Pilar kedua adalah pilar kemandirian ditandai dengan sekolah memiliki
kewenangan untuk melakukan menjadi sekolah yang mandiri. Dengan
kemandiriannya, sekolah lebih berdaya dalam mengembangkan programprogram
yang tentu saja lebih sesuai dengan kebutuhan dan potensi yang
dimilikinya. Hal ini ditunjukkan dengan pengambilan keputusan yang
dilakukan sekolah untuk memenuhi kebutuhan sekolahnya, karena pihak
sekolahlah yang paling tahu apa yang terbaik bagi sekolahnya.

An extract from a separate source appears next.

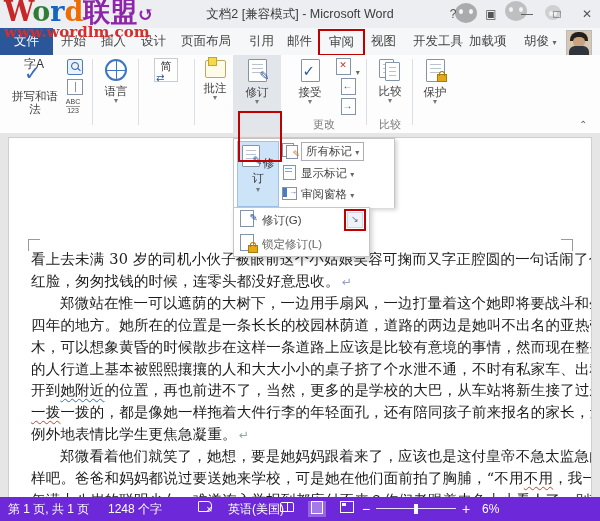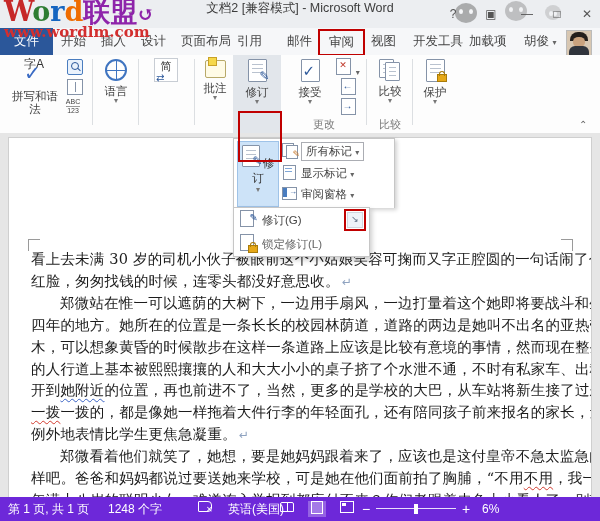"文档2 [兼容模式] - Microsoft Word" #title-text { top: 0 -> 6px }
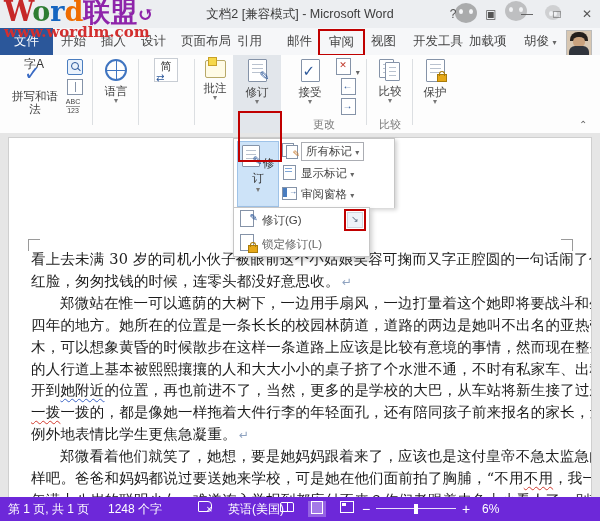"引用" div.tab { left: 228px -> 240px }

Pilar ketiga adalah pilar peran serta masyarakat (PSM) setelah adanya
MPMBS semakin meningkat, karena masyarakat merasa memiliki dan turut
bertanggung jawab langsung terhadap pendidikan di sekolah. Orang tua
peserta didik dan masyarakat tidak hanya mendukung sekolah melalui bantuan
keuangan, tetapi melalui komite sekolah dan majlis sekolah merumuskan serta
mengembangkan program-program yang dapat meningkatkan kualitas
sekolah. Masyarakat dan orang tua menjalin kerja sama untuk membantu
sekolah sebagai nara sumber berbagai kegiatan sekolah untuk meningkatkan
kualitas pembelajaran.
Pilar terakhir adalah pilar transparansi manajemen yaitu keterbukaan
dalam pengelolaan sekolah yang merupakan karakteristik sekolah yang
menerapkan MPMBS.
Dalam wacana demokrasi pendidikan, transparansi manajemen sekolah
merupakan karakteristik sekolah yang harus diwujudkan.

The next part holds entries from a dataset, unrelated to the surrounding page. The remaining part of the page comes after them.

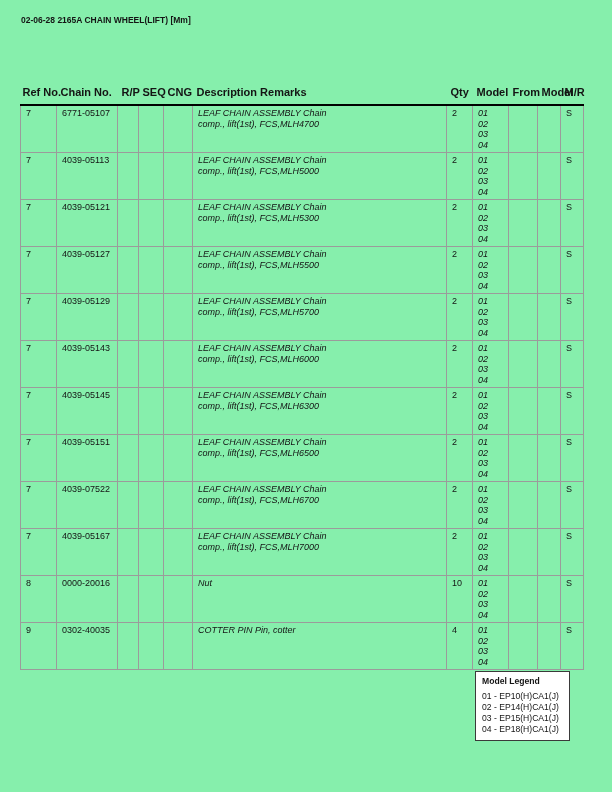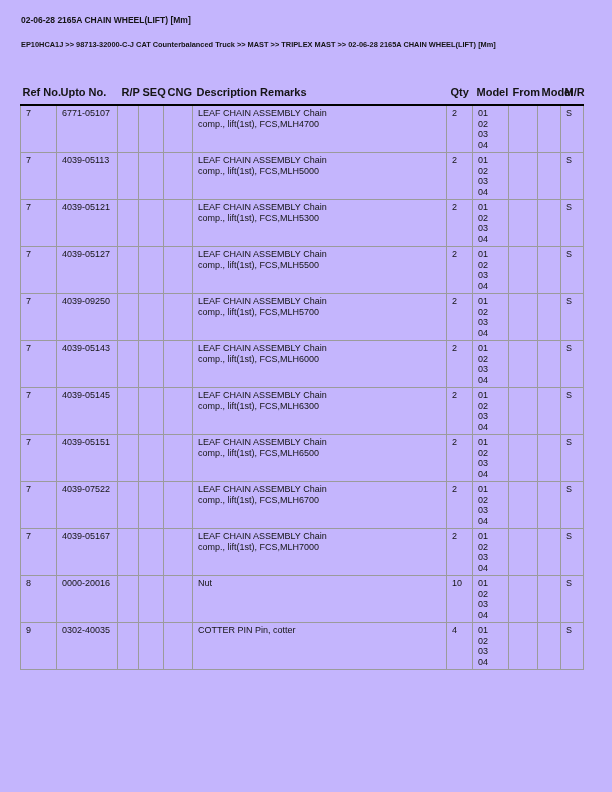"02-06-28 2165A CHAIN WHEEL(LIFT) [Mm]" .page { background: #c4b5fd -> #86efac }
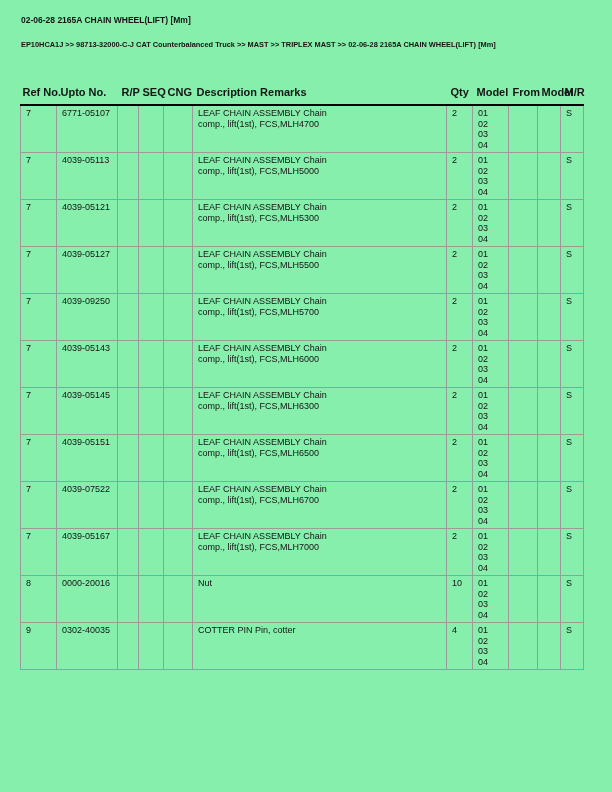"EP10HCA1J >> 98713-32000-C-J CAT" div.breadcrumb { html: <div>EP10HCA1J &gt;&gt; 98713-32000-C-J CAT Counterbalanced Truck &gt;&gt; MAST &gt;&gt; TRIPLEX MAST &gt;&gt; 02-06-28 2165A CHAIN WHEEL(LIFT) [Mm]</div> -> none }
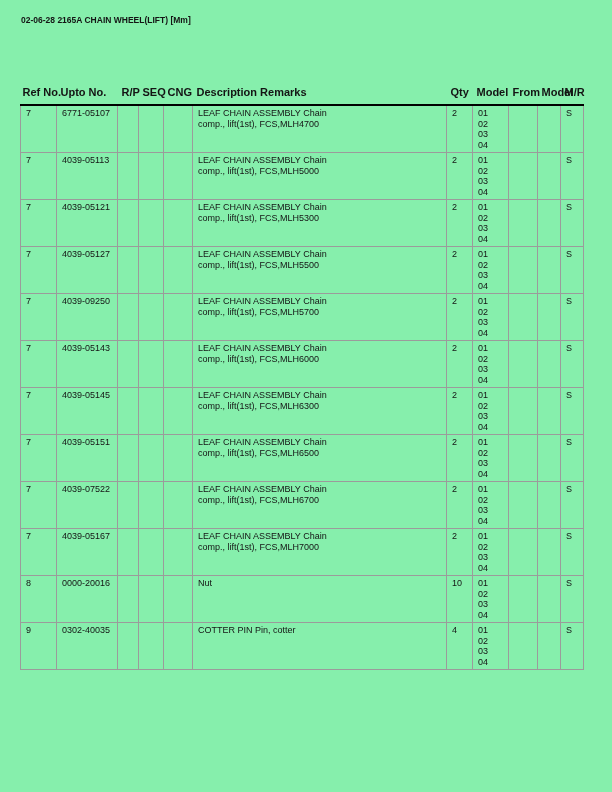"Upto No." th { text: Upto -> Chain }
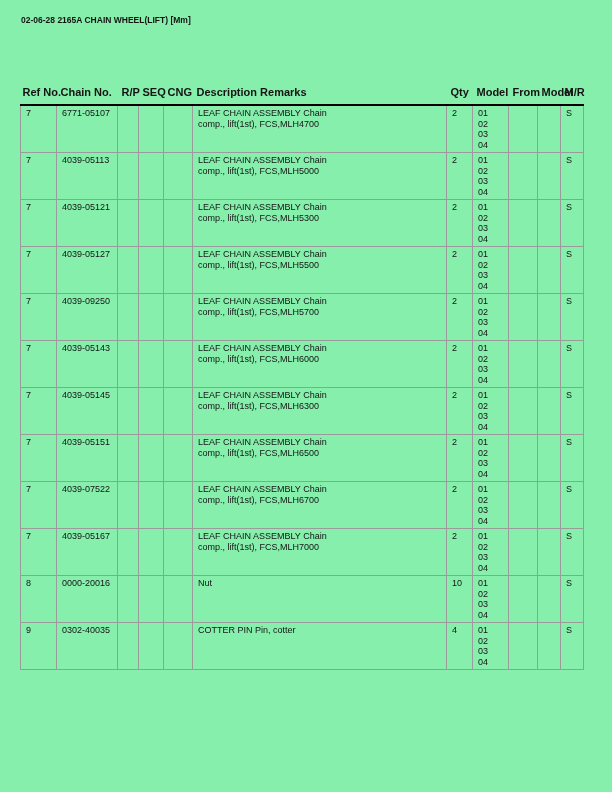"LEAF CHAIN ASSEMBLY Chain" td.c-desc, td.c-model { font-style: none -> italic }
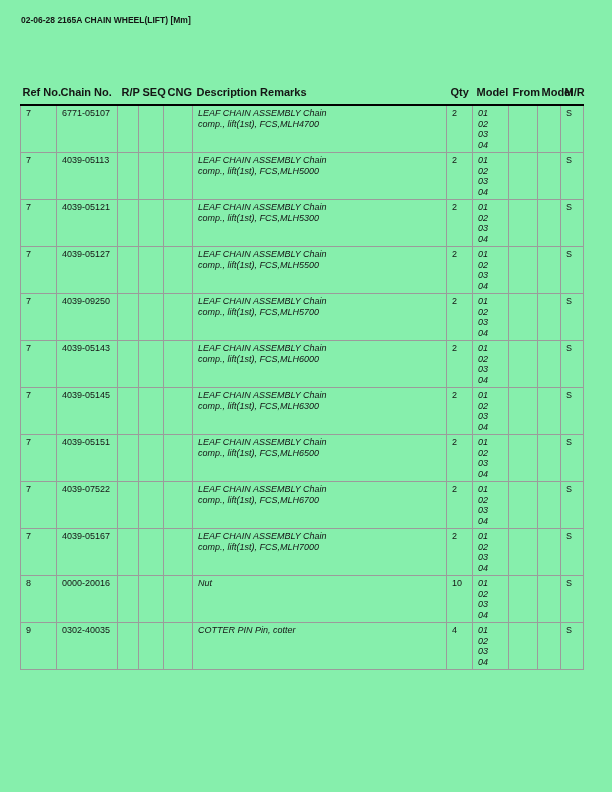"4039-09250" td.c-part { text: 4039-09250 -> 4039-05129 }
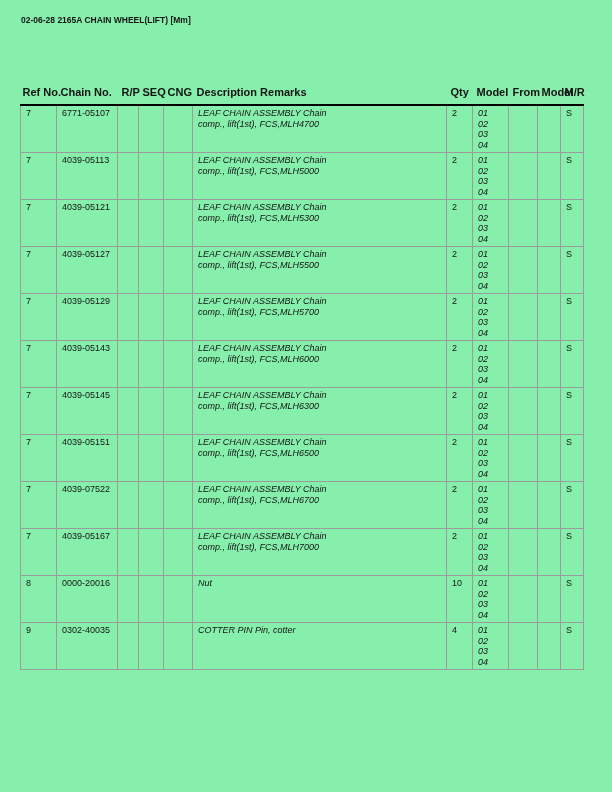"Model Legend" div.legend { html: none -> <div> <div>Model Legend</div> <div>01 - EP10(H)CA1(J)</div> <div>02 - EP14(H)CA1(J)</div> <div>03 - EP15(H)CA1(J)</div> <div>04 - EP18(H)CA1(J)</div> </div> }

Keterbukaan/transparansi ini ditunjukkan dalam pengambilan keputusan,
perencanaan, pelaksanaan kegiatan, penggunaan uang dan sebagainya, yang
selalu melibatkan pihak-pihak terkait sebagai alat kontrol.

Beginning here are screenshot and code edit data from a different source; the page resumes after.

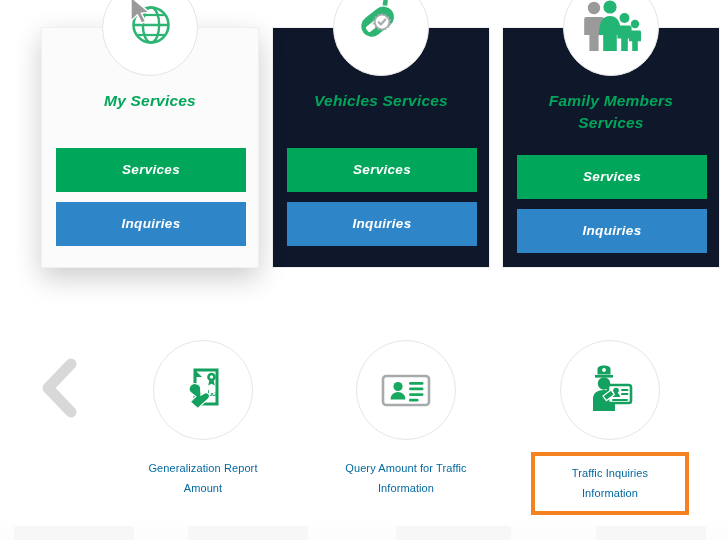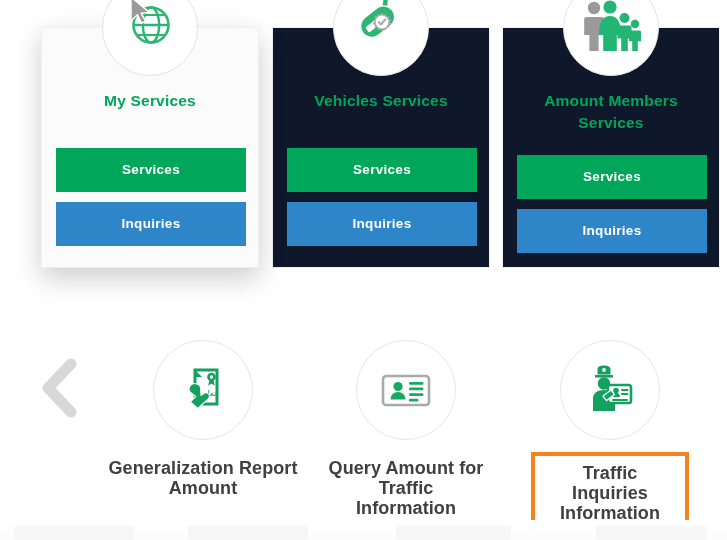"My Services" .cards-row { font-style: none -> italic }
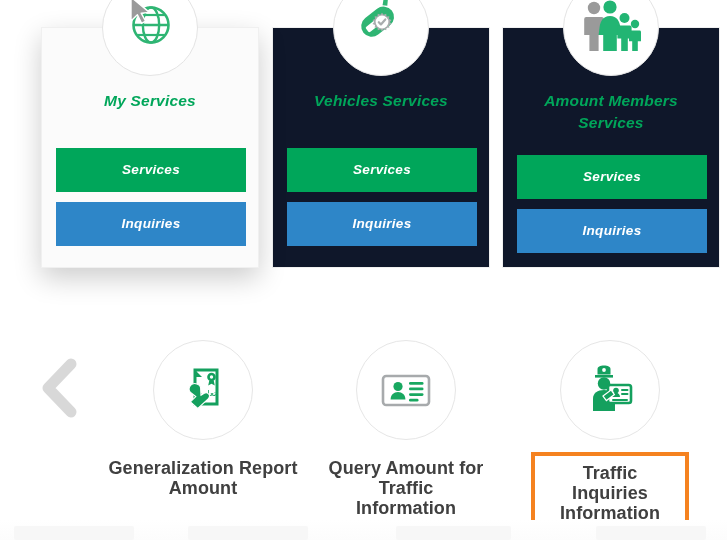"Amount Members" span { text: Amount -> Family }
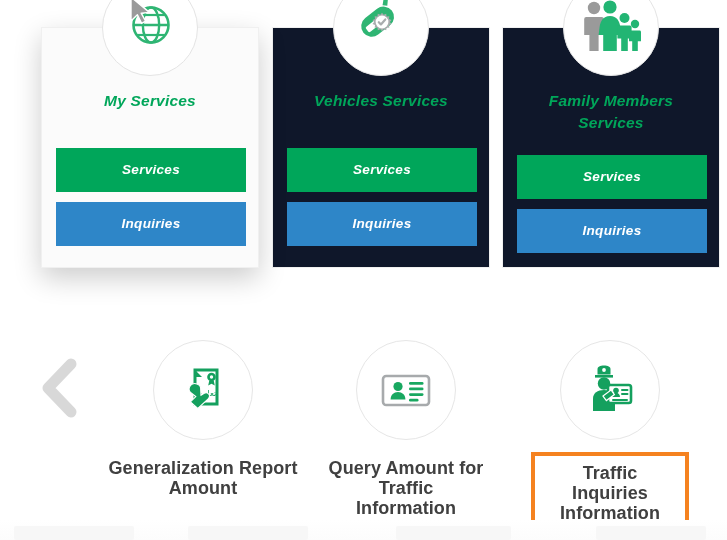"Generalization Report" .carousel-label { color: #404040 -> #0369a1; font-size: 18px -> 11px; font-weight: bold -> normal }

Dari beberapa fakta yang terjadi di lapangan, masih terjadi penyimpangan
peran yang diemban oleh komite sekolah sebagai pemberi masukan (advisor),
penyambung (mediator), pendorong (motivator) maupun pengawas
(controlling) terhadap kinerja sekolah dan peran kepala sekolah sebagai
pelaksana (eksekutif) pendidikan sekolah. Orientasi yang berkembang saat ini
oleh komite sekolah sebagai wujud masyarakat dan orang tua siswa seolaholah
menjadi wadah/sarana bagaimana memperoleh dana dari orang tua siswa
dan masyarakat. Hal itu tampak dalam penentuan besaran dana sumbangan
pendidikan (DSP) yang dapat ditarik sekolah dari orang tua. Bahkan, komite
sekolah seringkali hanya menjadi lembaga pelegitimasi Rancangan Anggaran
Belanja Sekolah (RAPBS) yang diusulkan kepala sekolah. Banyak sekolah
yang sudah menentukan besaran DSP tanpa mengadakan rapat terlebih dahulu
dengan orang tua siswa baru. Akibatnya, komite sekolah yang seharusnya
lebih berpihak kepada masyarakat, justru ikut ”memaksa” masyarakat untuk
menyetujui RAPBS.
Transparansi manajemen ini diperlukan karena sekolah adalah organisasi
pelayanan publik dalam bidang pendidikan yang diberi mandat oleh
masyarakat sehingga transparansi merupakan hak publik. Dan dalam proses
implementasi manajemen berbasis sekolah (MBS) yang diterapkan dalam
suatu lembaga pendidikan, pengembangan transparansi sangat diperlukan
untuk membangun keyakinan dan kepercayaan publik terhadap sekolah,
terutama peran kepala sekolah sebagai simbol kepemimpinan sekolah dan
fungsinya sebagai pelaksana pendidikan di sekolah.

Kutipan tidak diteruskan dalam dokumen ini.